Fig. 3 |. Serotonin binding and kinetic observables analysed by HMMs.

a, Representation of serotonin binding using four kinetic observables, consisting of two high-conductance states (States 0 and 1, shown as blue circles) and two low-conductance states (States 2 and 3, shown as orange circles). b, Plot illustrating the two rate constants (pink, on-rate; green, off-rate) obtained from the HMM analysis for each binding pathway as a function of serotonin concentration. The data from Device A’s smFET experiments are utilized. Data points are calculated from fitting dwell-time distributions for each state transition to a single-exponential distribution. The error bars indicate the 1σ confidence interval of the model fit.

Fig. 4 |. Dose–response curves showing the bound state occupation estimated by HMM analysis.

Dose–response curves showing the bound state occupation (1 − P₀) estimated by HMM analysis for three independent devices: Device A (orange, V_LG = 200 mV), Device B (blue, V_LG = 100 mV) and Device F (green, V_LG = 0 mV). Inset: dissociation constants (K_D) obtained from Langmuir isotherm fitting, plotted as a function of V_LG. The measured K_D values are as follows: 31.5 ± 9.2 nM (V_LG = 0 mV, R² = 0.95, n = 6), 13.5 ± 7.4 nM (V_LG = 100 mV, R² = 0.87, n = 5) and 2.2 ± 1.3 nM (V_LG = 200 mV, R² = 0.96, n = 4). The error bars in the inset show the 1σ confidence interval of the Langmuir isotherm fitting.

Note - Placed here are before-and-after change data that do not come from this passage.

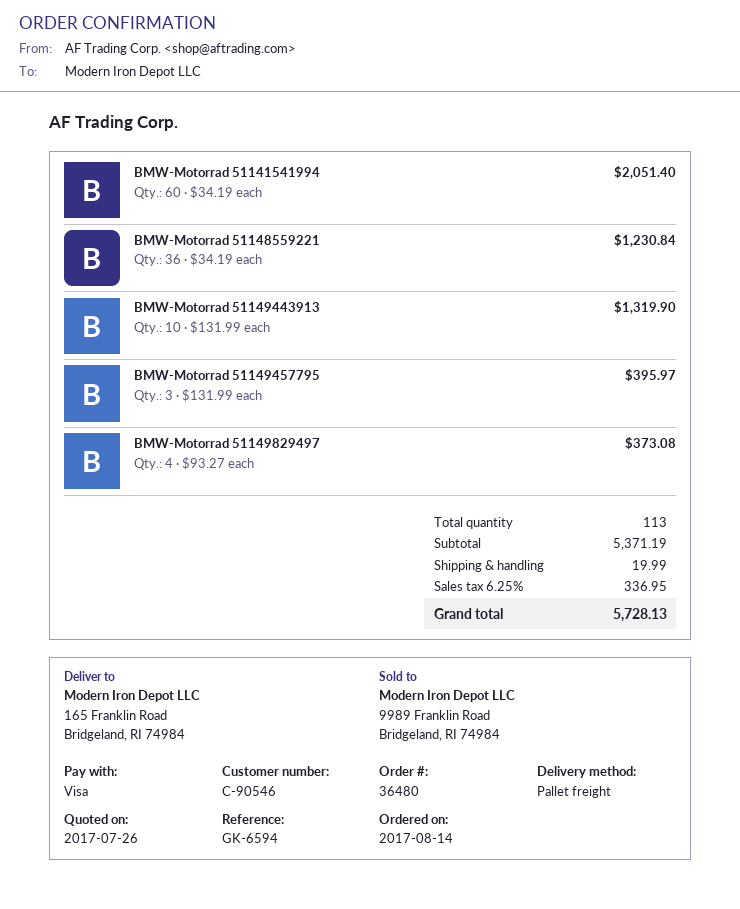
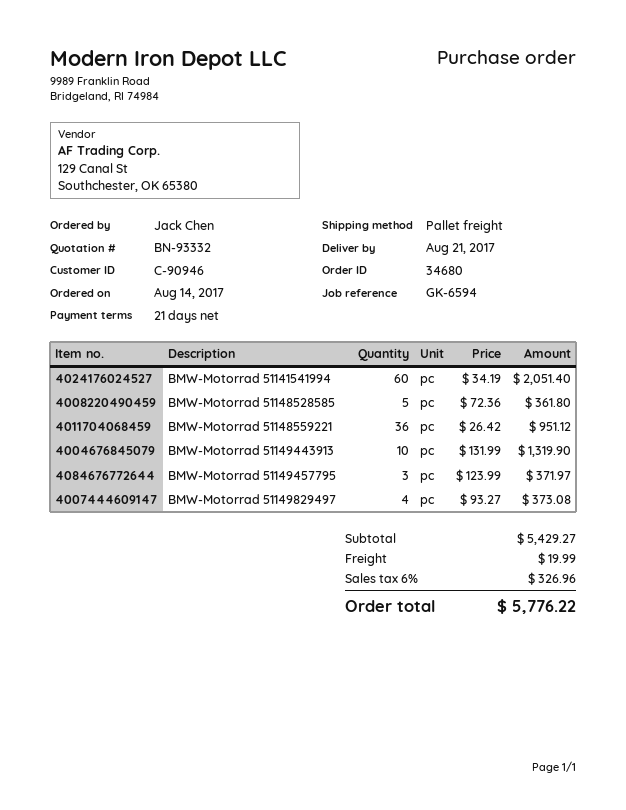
order number: 36480 -> 34680
customer number: C-90546 -> C-90946
BMW-Motorrad 51148559221: 36 x 34.19 = 1230.84 -> 36 x 26.42 = 951.12
BMW-Motorrad 51149457795: 3 x 131.99 = 395.97 -> 3 x 123.99 = 371.97
BMW-Motorrad 51148528585: none -> 5 x 72.36 = 361.80
subtotal: 5371.19 -> 5429.27
tax: 6.25% = 336.95 -> 6% = 326.96
total: 5728.13 -> 5776.22

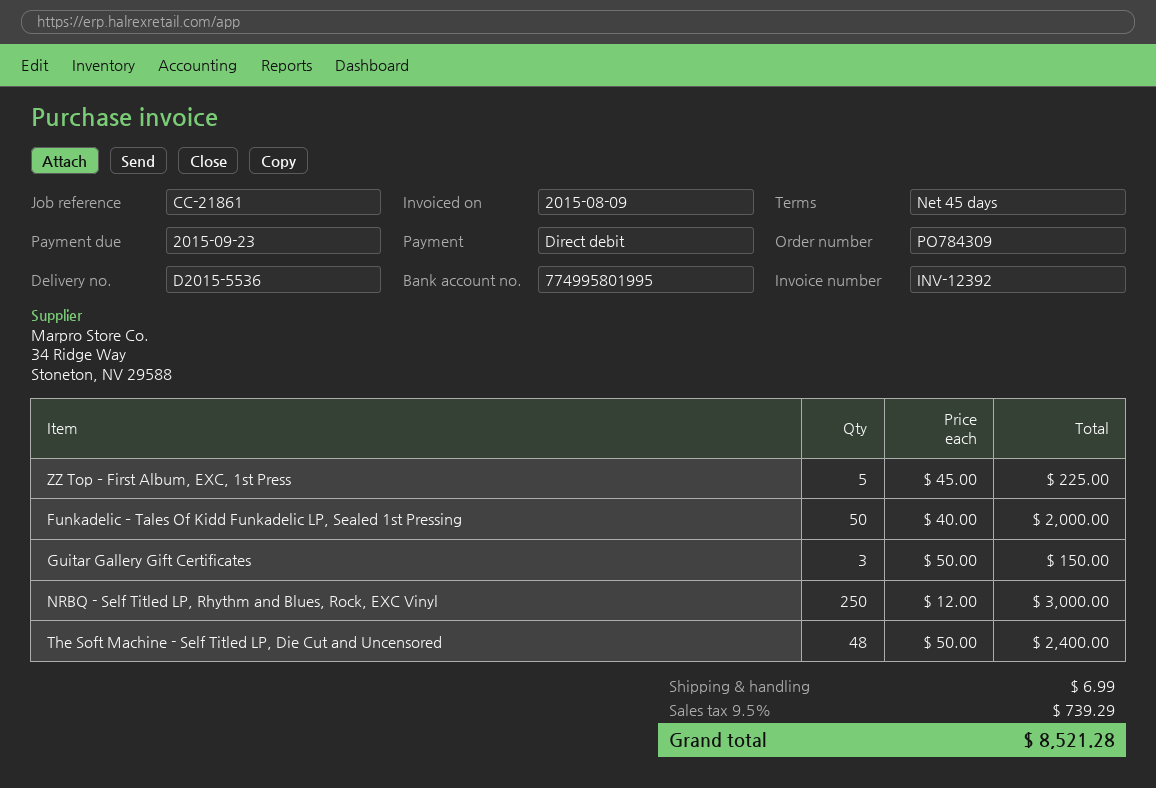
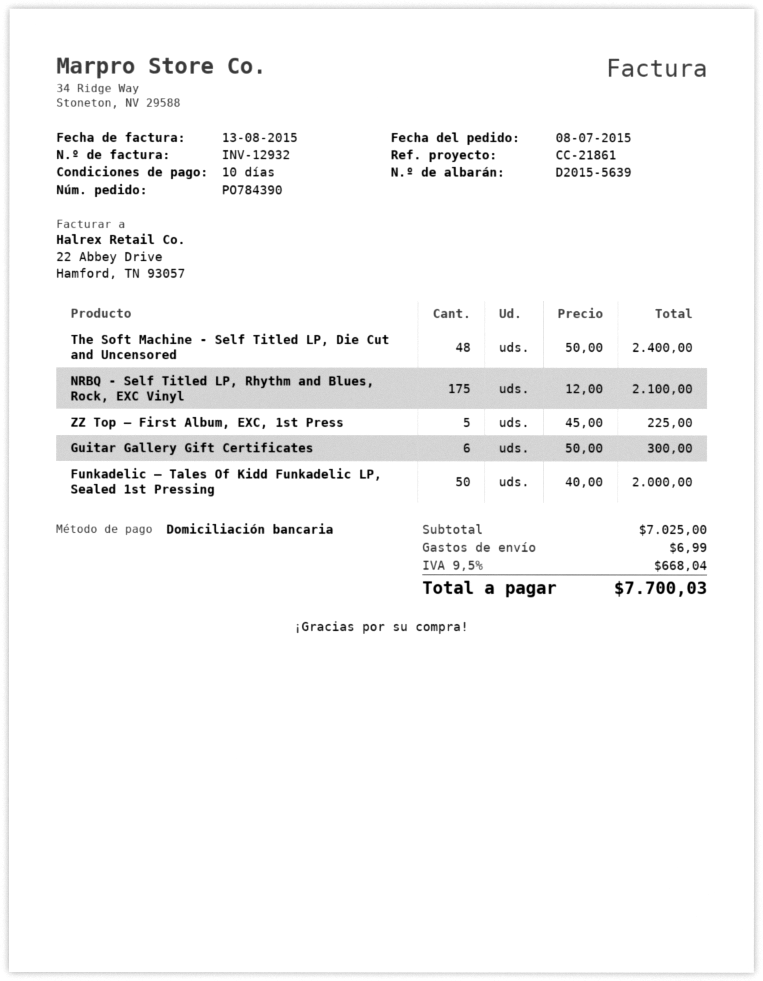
order number: PO784309 -> PO784390
delivery note number: D2015-5536 -> D2015-5639
invoice number: INV-12392 -> INV-12932
invoice date: 2015-08-09 -> 2015-08-13
payment terms: 45 days -> 10 days
Guitar Gallery Gift Certificates: 3 x 50.00 = 150.00 -> 6 x 50.00 = 300.00
NRBQ - Self Titled LP, Rhythm and Blues, Rock, EXC Vinyl: 250 x 12.00 = 3000.00 -> 175 x 12.00 = 2100.00
tax: 9.5% = 739.29 -> 9.5% = 668.04
total: 8521.28 -> 7700.03

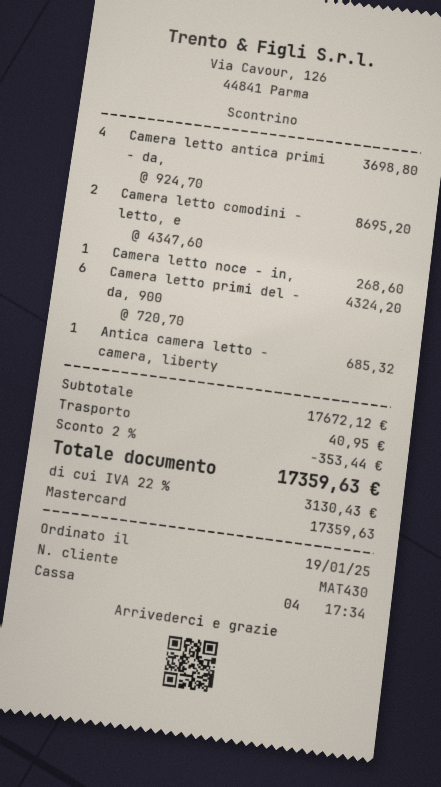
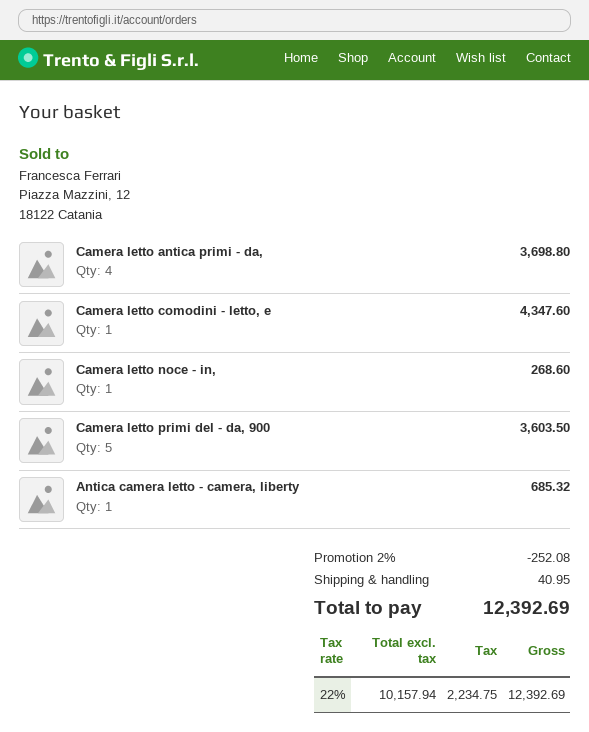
Camera letto comodini - letto, e: 2 for 8695.20 -> 1 for 4347.60
Camera letto primi del - da, 900: 6 for 4324.20 -> 5 for 3603.50
discount: 2% = 353.44 -> 2% = 252.08
tax: 22% = 3130.43 -> 22% = 2234.75
total: 17359.63 -> 12392.69

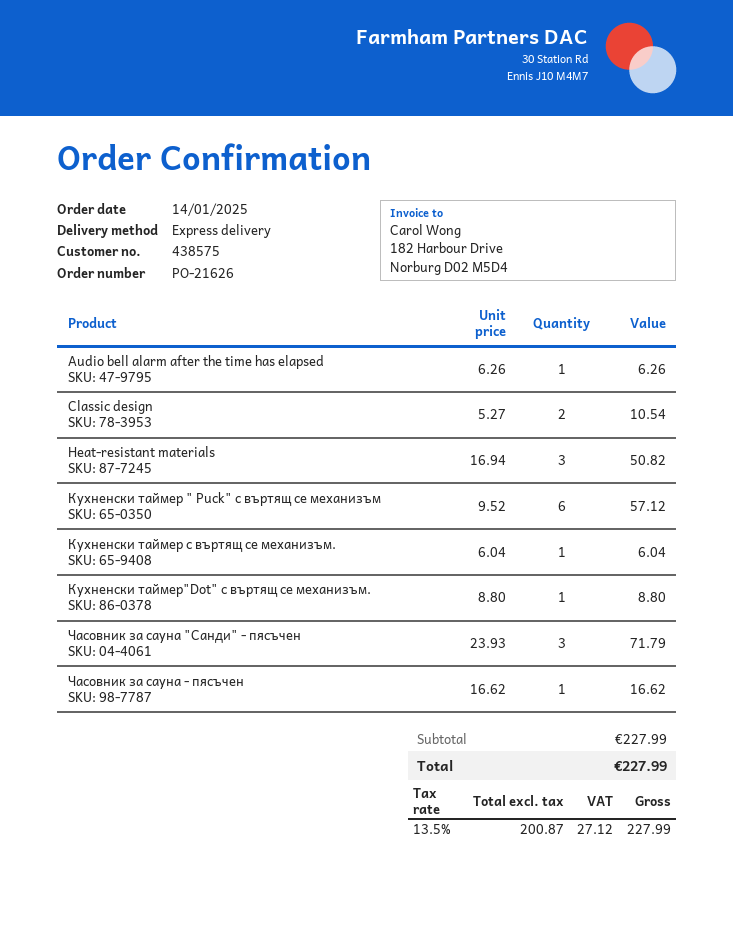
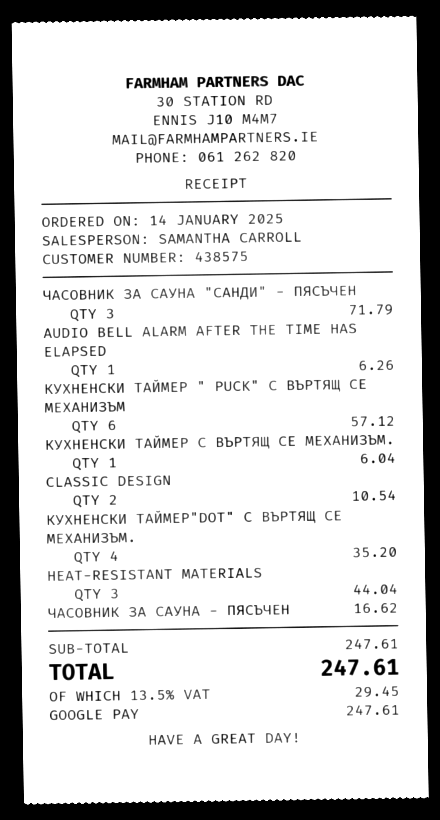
Heat-resistant materials: 3 for 50.82 -> 3 for 44.04
Кухненски таймер"Dot" с въртящ се механизъм.: 1 for 8.80 -> 4 for 35.20
subtotal: 227.99 -> 247.61
tax: 13.5% = 27.12 -> 13.5% = 29.45
total: 227.99 -> 247.61

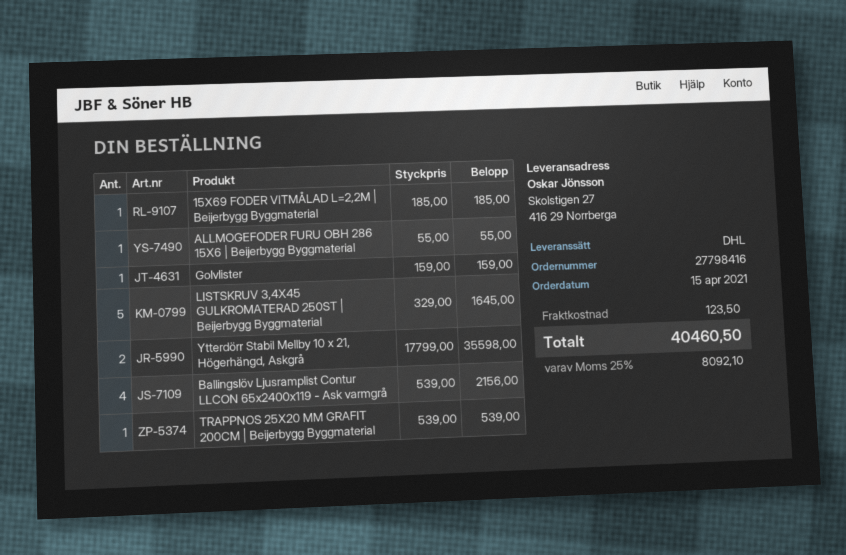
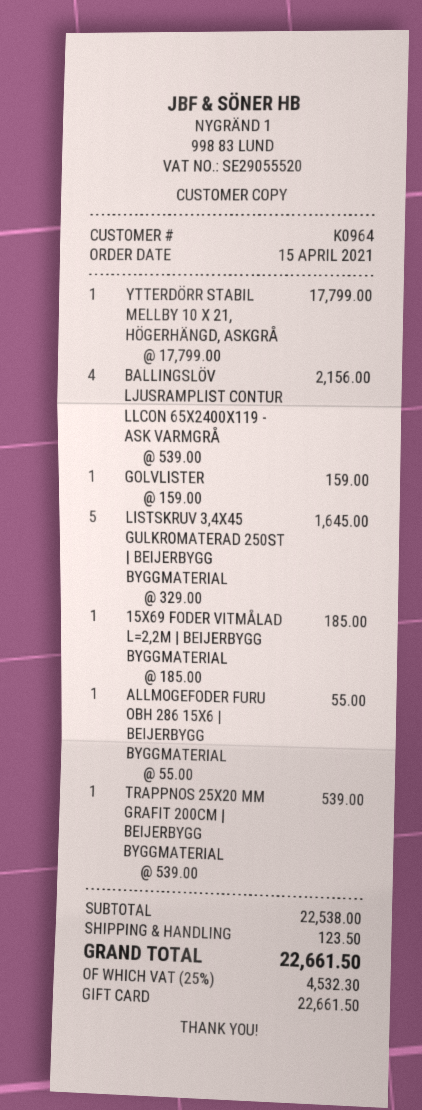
Ytterdörr Stabil Mellby 10 x 21, Högerhängd, Askgrå: 2 x 17799.00 = 35598.00 -> 1 x 17799.00 = 17799.00
tax: 25% = 8092.10 -> 25% = 4532.30
total: 40460.50 -> 22661.50

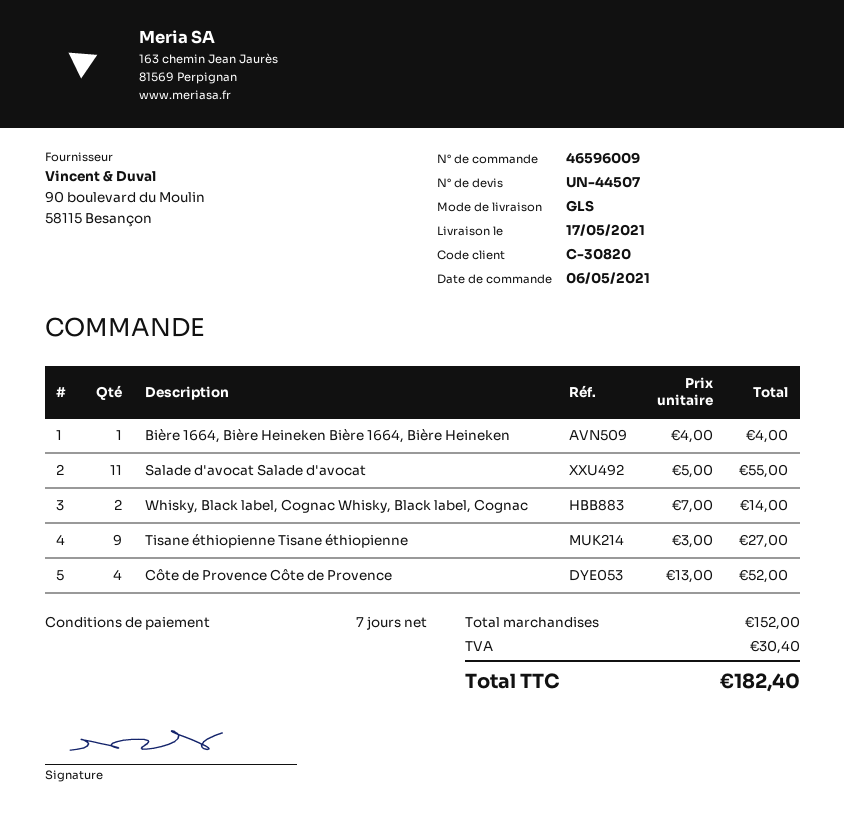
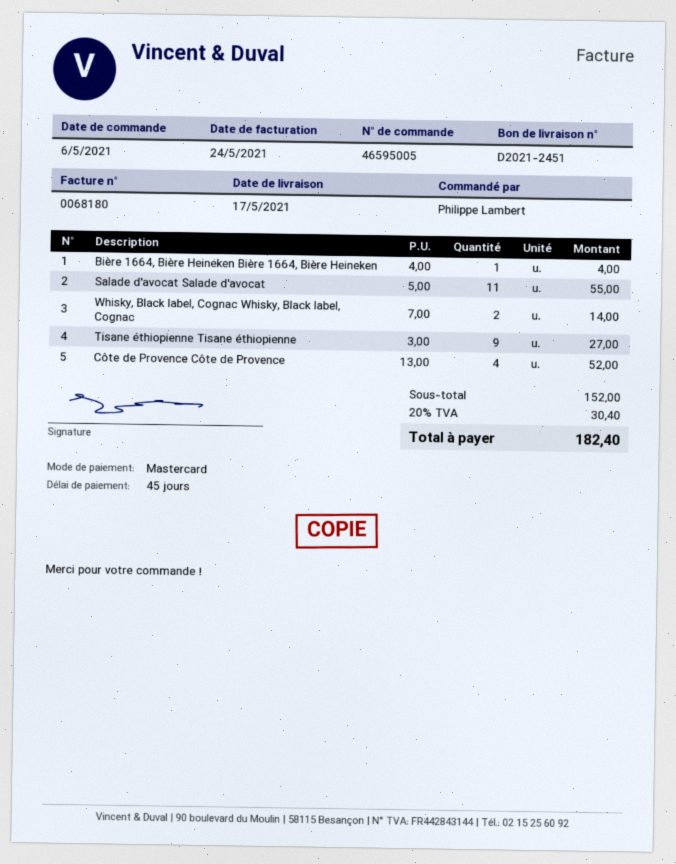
order number: 46596009 -> 46595005
payment terms: 7 days -> 45 days

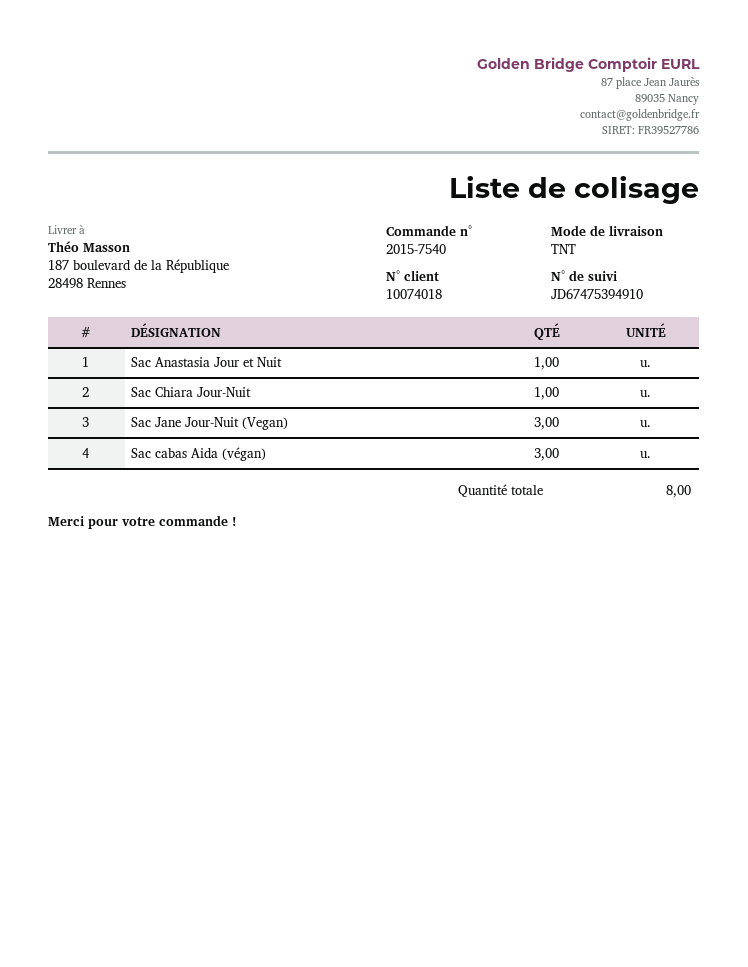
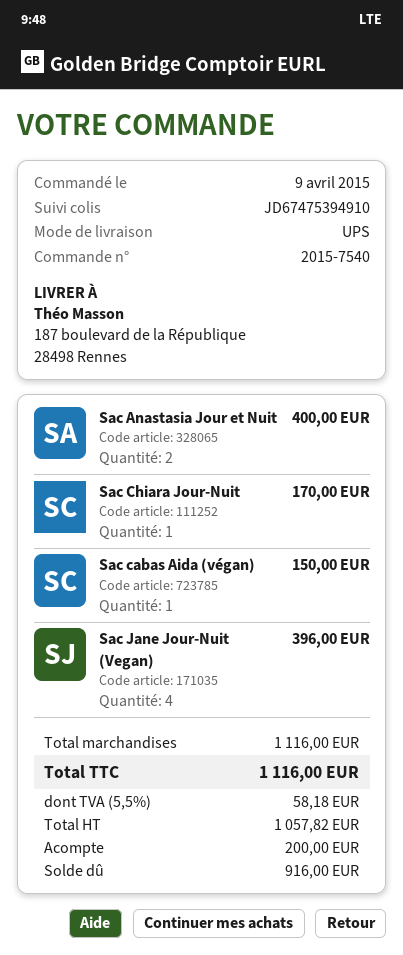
shipping method: TNT -> UPS
Sac Anastasia Jour et Nuit: 1 -> 2
Sac Jane Jour-Nuit (Vegan): 3 -> 4
Sac cabas Aida (végan): 3 -> 1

Fig. 5 |. Schematic conformations of the serotonin–aptamer complex on the CNT FET.

In the presence of serotonin in the solution, the CNT-conjugated aptamer undergoes dynamic transitions between different conformational states. The serotonin (depicted as a green circle) binding involves G-quadruplex formation (State 1 and State 2) and disruption of native structure (State 3), leading to their corresponding characteristics in terms of conductance and FRET efficiency. The transitions from state 0 to both State 1 and State 3 occur rapidly at high serotonin concentrations. In State 1, a G-quadruplex stack is formed, involving eight guanines (G2, G3, G4, G5, G7, G8, G10, G11) while State 2 exhibits a larger G-quadruplex stack with 12 guanines (G2, G3, G4, G5, G7, G8, G9, G11, G15, G16, G17, G18), resulting in altered conductance and enhanced FRET efficiency. The guanine bases used to form G-quadruplex stacks are numbered as described in Supplementary Fig. 14a. State 3 acts as a potential intermediate state in ensemble measurements.